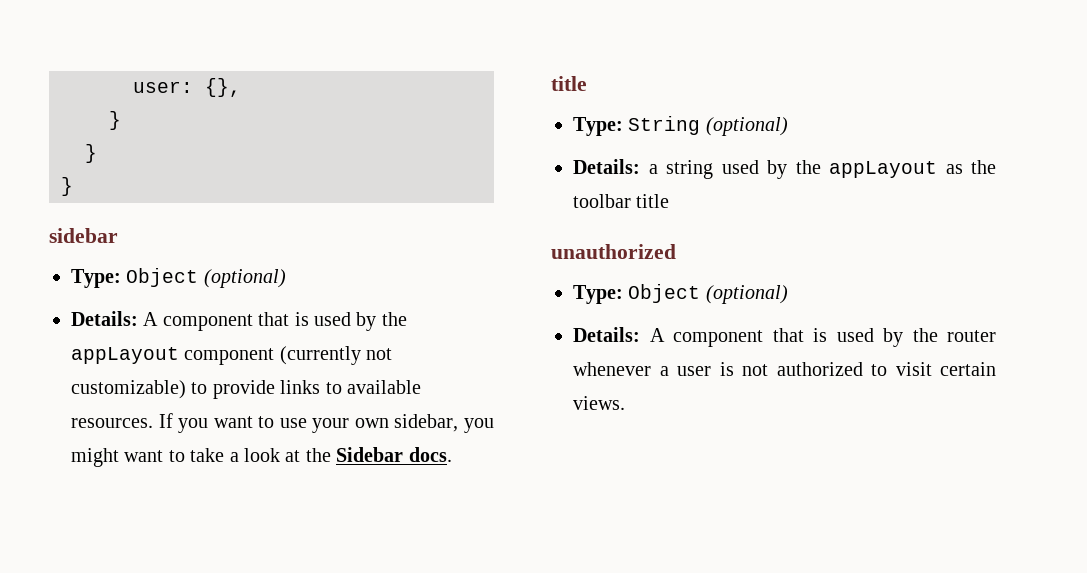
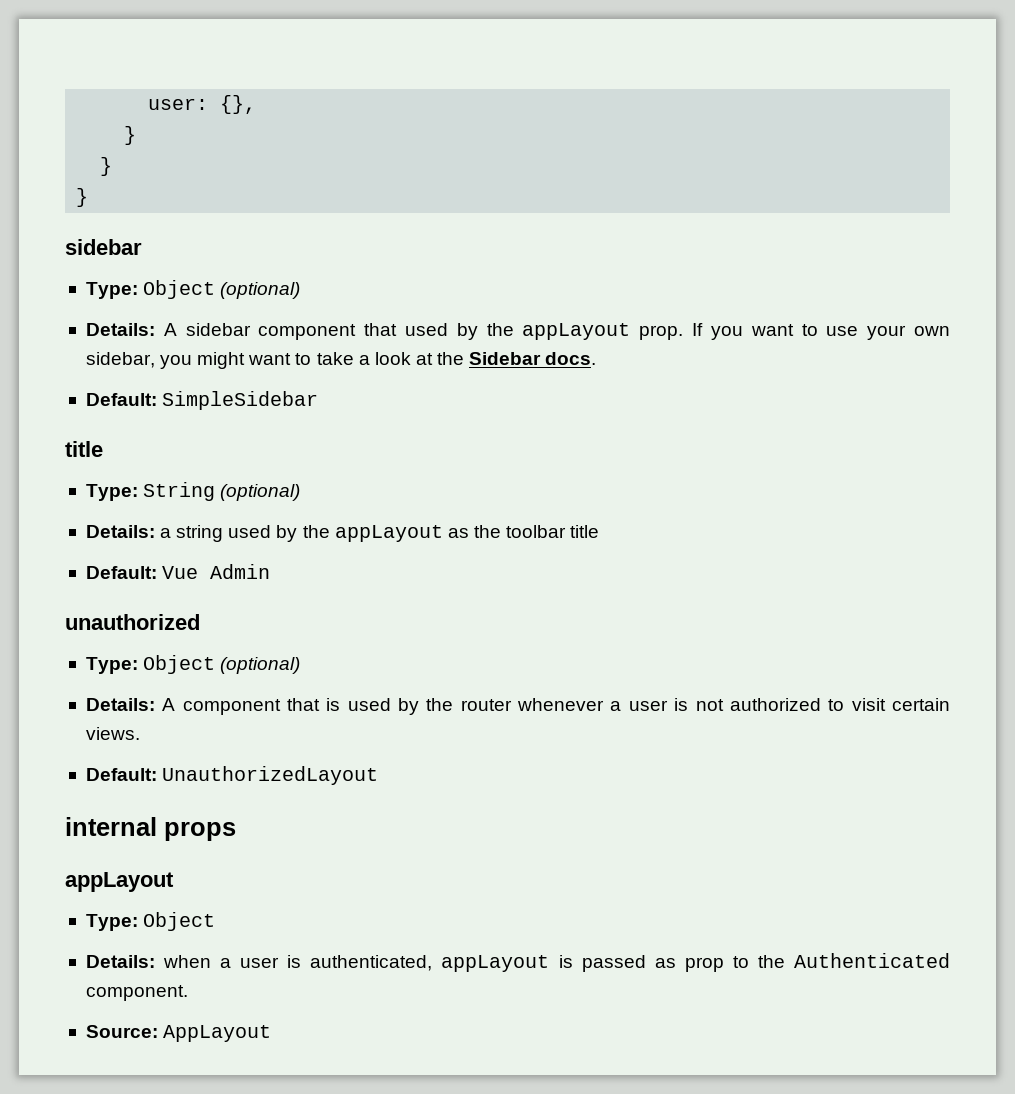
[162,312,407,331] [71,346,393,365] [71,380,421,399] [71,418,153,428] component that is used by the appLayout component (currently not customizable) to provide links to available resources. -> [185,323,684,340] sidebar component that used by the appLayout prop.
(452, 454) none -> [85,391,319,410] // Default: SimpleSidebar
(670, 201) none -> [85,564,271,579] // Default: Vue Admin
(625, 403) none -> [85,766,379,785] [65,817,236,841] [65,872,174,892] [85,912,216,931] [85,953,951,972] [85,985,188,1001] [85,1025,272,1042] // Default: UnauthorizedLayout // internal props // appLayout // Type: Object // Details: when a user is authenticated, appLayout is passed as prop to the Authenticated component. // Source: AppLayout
---
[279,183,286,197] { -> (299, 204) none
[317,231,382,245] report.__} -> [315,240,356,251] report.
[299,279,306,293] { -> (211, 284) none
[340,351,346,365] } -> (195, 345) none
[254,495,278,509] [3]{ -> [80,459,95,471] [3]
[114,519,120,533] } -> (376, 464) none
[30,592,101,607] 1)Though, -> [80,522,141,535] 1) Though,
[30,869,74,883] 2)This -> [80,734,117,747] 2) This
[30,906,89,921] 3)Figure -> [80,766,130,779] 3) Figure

Work instructions: Please give an exact copy of the lines above, beginning with the line containing "(376, 464) none" and running through the line containing "[30,906,89,921] 3)Figure ->", and of no other lines.

Answer to the exercise:
[114,519,120,533] } -> (376, 464) none
[30,592,101,607] 1)Though, -> [80,522,141,535] 1) Though,
[30,869,74,883] 2)This -> [80,734,117,747] 2) This
[30,906,89,921] 3)Figure -> [80,766,130,779] 3) Figure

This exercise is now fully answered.